For two decades, Milazzo's arrangements have helped define the sound of contemporary musical theatre on Broadway and beyond, giving voice to the angst of Spring Awakening, the nerves of Next to Normal and the buoyant energy of Once on This Island, for which she earned a Tony nomination. But JOY marks a new chapter in her career as a composer-lyricist.

Despite her success as a vocal designer and arranger, Milazzo struggled to get her own work onstage. Then Ken Davenport, who produced Once on This Island, asked if she was interested in collaborating on JOY. "Right away I was like, that story sings!" says Milazzo. That was 2018, and they've been working together ever since. Davenport is producing and penning the book for the show, which has gone through several iterations, including an out-of-town tryout at New Jersey's George Street Playhouse in 2022. They released an acoustic concept album earlier this year, and now the musical is bowing Off Broadway with Betsy Wolfe as the plucky title inventor.


Milazzo says the concept album, The Shape of Things, inspired her to rethink some songs. While the numbers are quite theatrical in context, the album is more intimate: Milazzo sings backed by a small band she's toured with for years.

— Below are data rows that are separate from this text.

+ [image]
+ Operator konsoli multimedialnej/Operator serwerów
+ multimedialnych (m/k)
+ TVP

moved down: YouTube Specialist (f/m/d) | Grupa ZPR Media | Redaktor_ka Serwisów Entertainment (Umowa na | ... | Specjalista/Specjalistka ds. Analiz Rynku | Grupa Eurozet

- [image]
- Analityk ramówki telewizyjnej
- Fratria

Tackling the lead role deepened her connection to the material and Mangano herself. According to Milazzo, "her whole story, being a single mom from Long Island, having no money and making something out of nothing," resonated because the songwriter knows what it's like to pursue a risky dream.

Just as Mangano's challenging circumstances fueled her inventions, Milazzo traces her own creative journey back to her scrappy childhood in a small, blue-collar New England town. "We didn't have a record player," she recalls. "My parents were teachers, so they brought home tape recorders, and I would make my own records by singing a part, then recording another part over it, then another and another—I was doing multitracks with a little school recorder!"

Like Mangano, Milazzo is self-taught. "Joy invented from instinct, as all kids do, and never stopped," she says. "I've always done music from instinct, as all kids do, and never stopped. I like to work on my feet. I don't read or write music, but I have sharpened my ear pencil, if that makes any sense, from working on all these wonderful shows with different composers: Tom Kitt, Duncan Sheik, Neil Diamond."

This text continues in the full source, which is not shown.